━━━━━ INPUT FOR THIS TASK

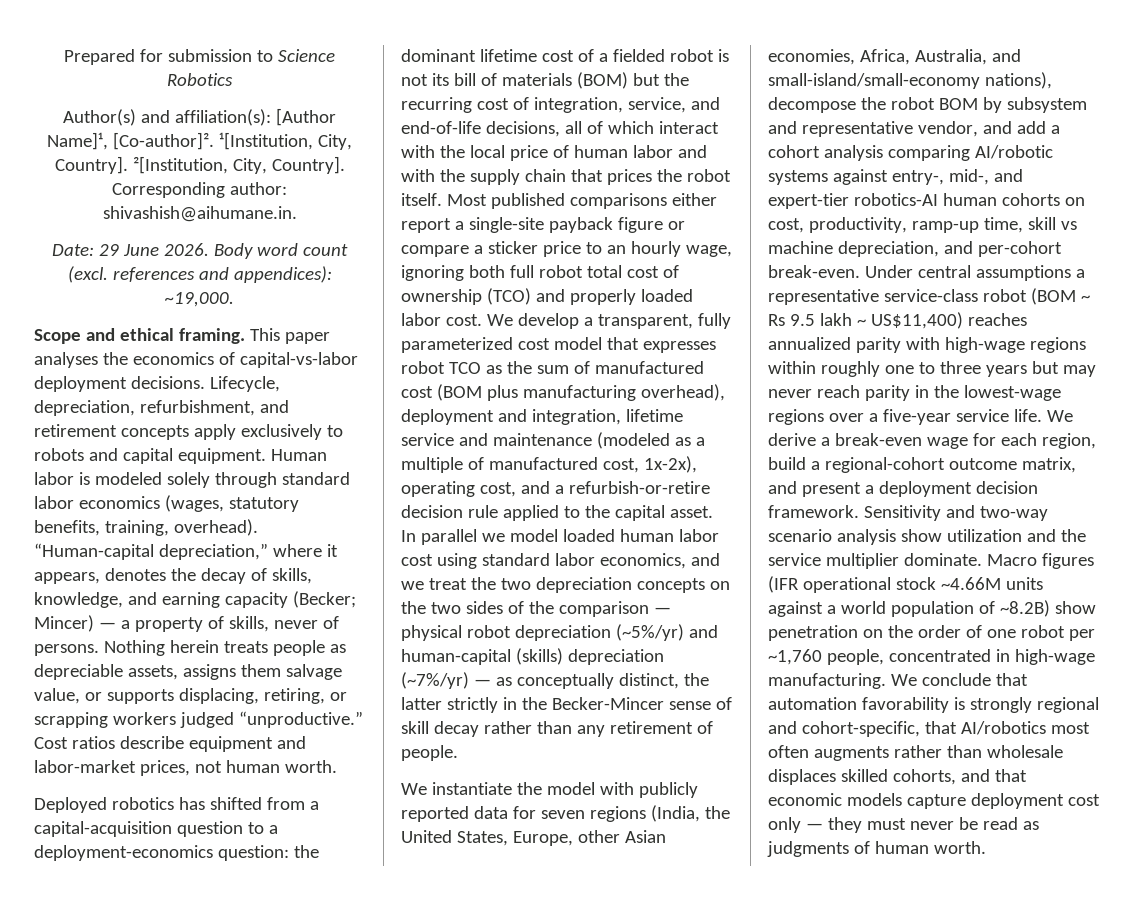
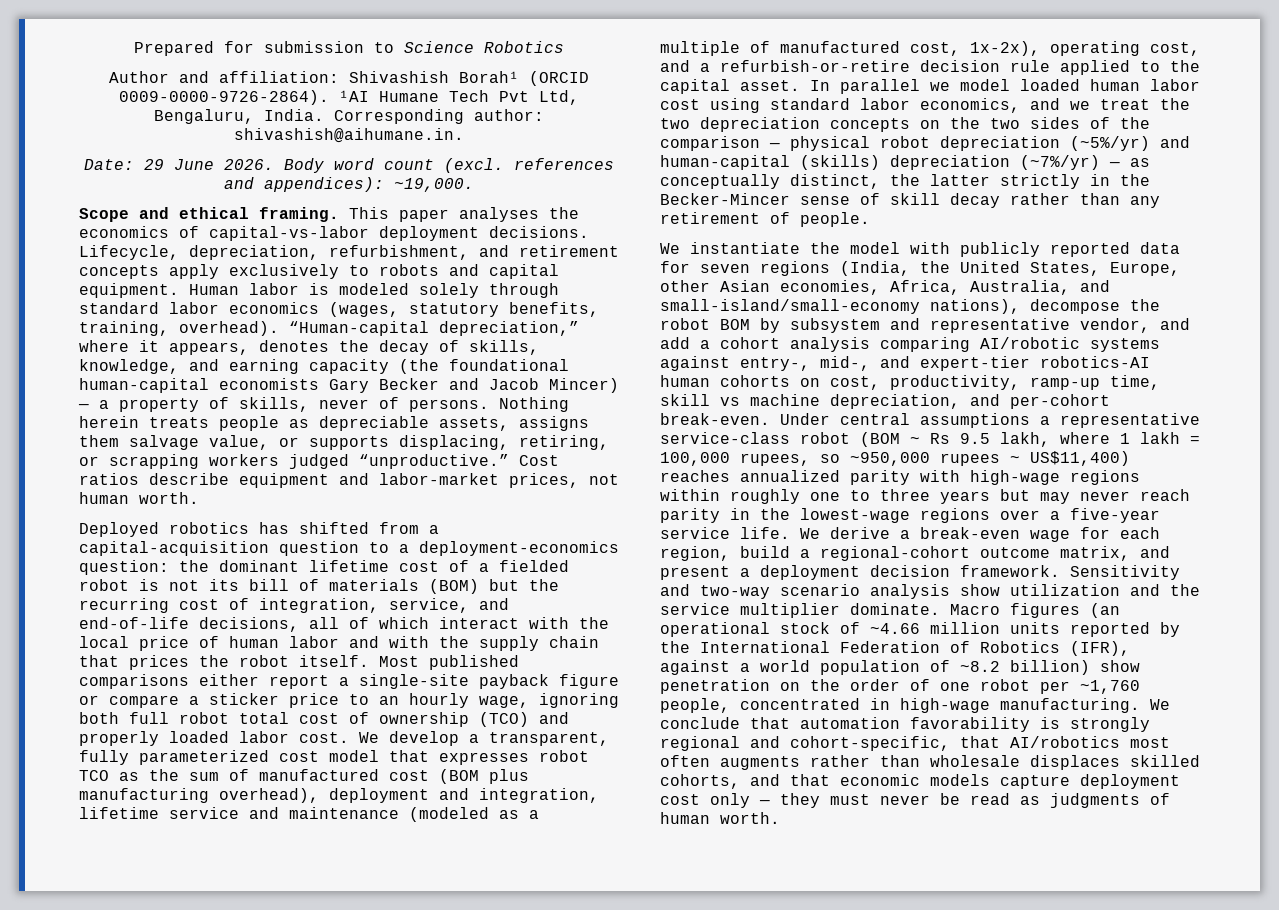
- Author(s) and affiliation(s): [Author Name]¹, [Co-author]². ¹[Institution, City, Country]. ²[Institution, City, Country].
+ Author and affiliation: Shivashish Borah¹ (ORCID 0009-0000-9726-2864). ¹AI Humane Tech Pvt Ltd, Bengaluru, India.
- “Human-capital depreciation,” where it appears, denotes the decay of skills, knowledge, and earning capacity (Becker; Mincer) — a property of skills, never of persons.
+ “Human-capital depreciation,” where it appears, denotes the decay of skills, knowledge, and earning capacity (the foundational human-capital economists Gary Becker and Jacob Mincer) — a property of skills, never of persons.
- Under central assumptions a representative service-class robot (BOM ~ Rs 9.5 lakh ~ US$11,400) reaches annualized parity with high-wage regions within roughly one to three years but may never reach parity in the lowest-wage regions over a five-year service life.
+ Under central assumptions a representative service-class robot (BOM ~ Rs 9.5 lakh, where 1 lakh = 100,000 rupees, so ~950,000 rupees ~ US$11,400) reaches annualized parity with high-wage regions within roughly one to three years but may never reach parity in the lowest-wage regions over a five-year service life.
- Macro figures (IFR operational stock ~4.66M units against a world population of ~8.2B) show penetration on the order of one robot per ~1,760 people, concentrated in high-wage manufacturing.
+ Macro figures (an operational stock of ~4.66 million units reported by the International Federation of Robotics (IFR), against a world population of ~8.2 billion) show penetration on the order of one robot per ~1,760 people, concentrated in high-wage manufacturing.

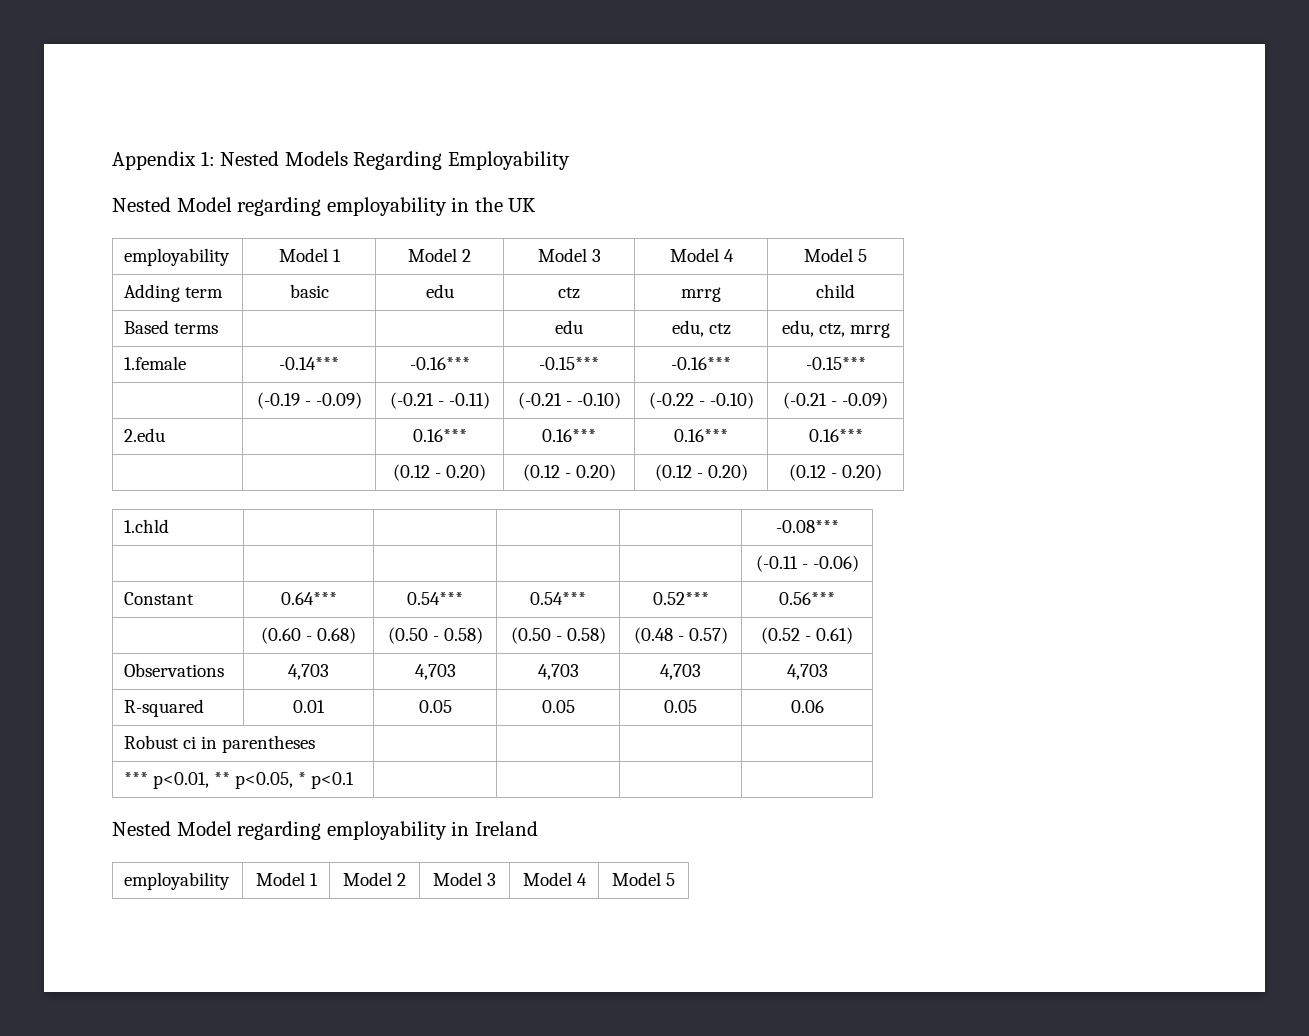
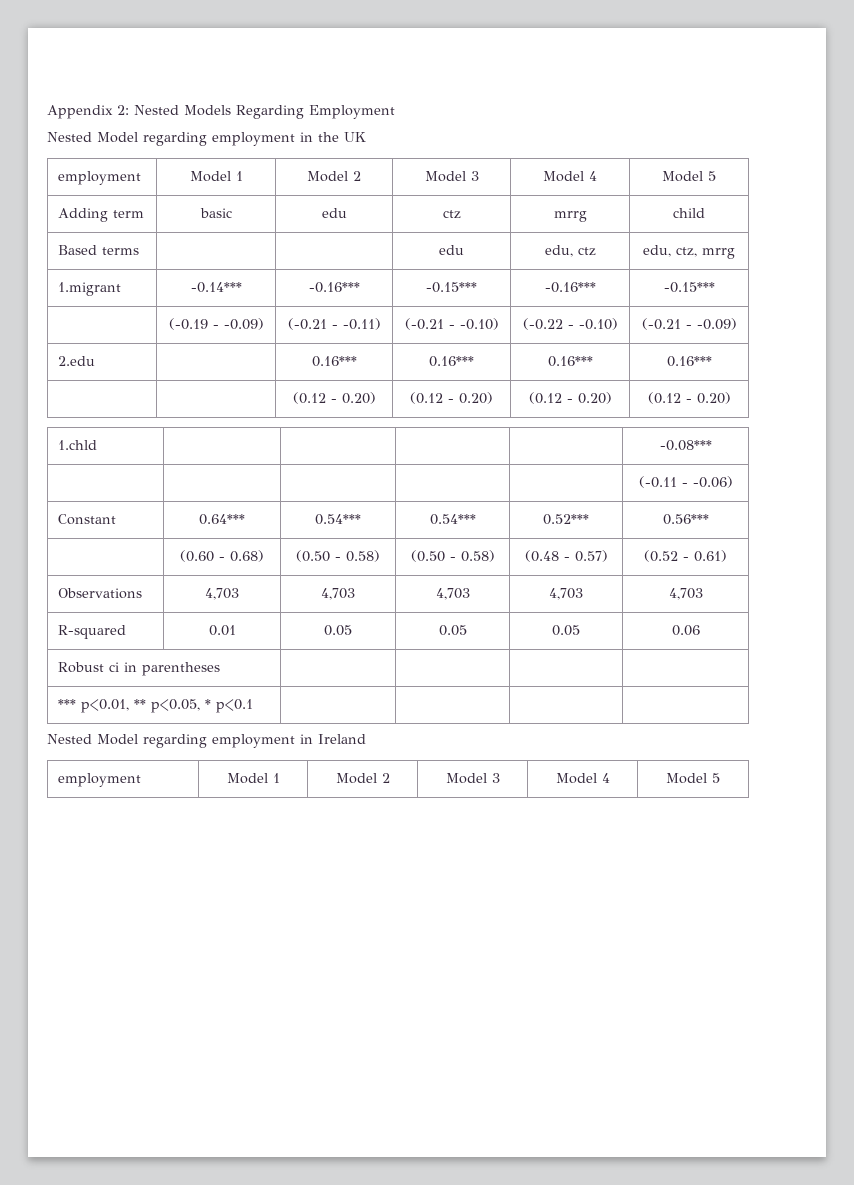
- Appendix 1: Nested Models Regarding Employability
- Nested Model regarding employability in the UK
- employability | Model 1 | Model 2 | Model 3 | Model 4 | Model 5
+ Appendix 2: Nested Models Regarding Employment
+ Nested Model regarding employment in the UK
+ employment | Model 1 | Model 2 | Model 3 | Model 4 | Model 5
- 1.female | -0.14*** | -0.16*** | -0.15*** | -0.16*** | -0.15***
+ 1.migrant | -0.14*** | -0.16*** | -0.15*** | -0.16*** | -0.15***
- Nested Model regarding employability in Ireland
- employability | Model 1 | Model 2 | Model 3 | Model 4 | Model 5
+ Nested Model regarding employment in Ireland
+ employment | Model 1 | Model 2 | Model 3 | Model 4 | Model 5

━━━━━━━━━━

EXERCISE: Leaving out every line before the one with "1.migrant | -0.14***", print the rest of the listing above exactly, through its final line.

RESULT OF THE EXERCISE:
+ 1.migrant | -0.14*** | -0.16*** | -0.15*** | -0.16*** | -0.15***
- Nested Model regarding employability in Ireland
- employability | Model 1 | Model 2 | Model 3 | Model 4 | Model 5
+ Nested Model regarding employment in Ireland
+ employment | Model 1 | Model 2 | Model 3 | Model 4 | Model 5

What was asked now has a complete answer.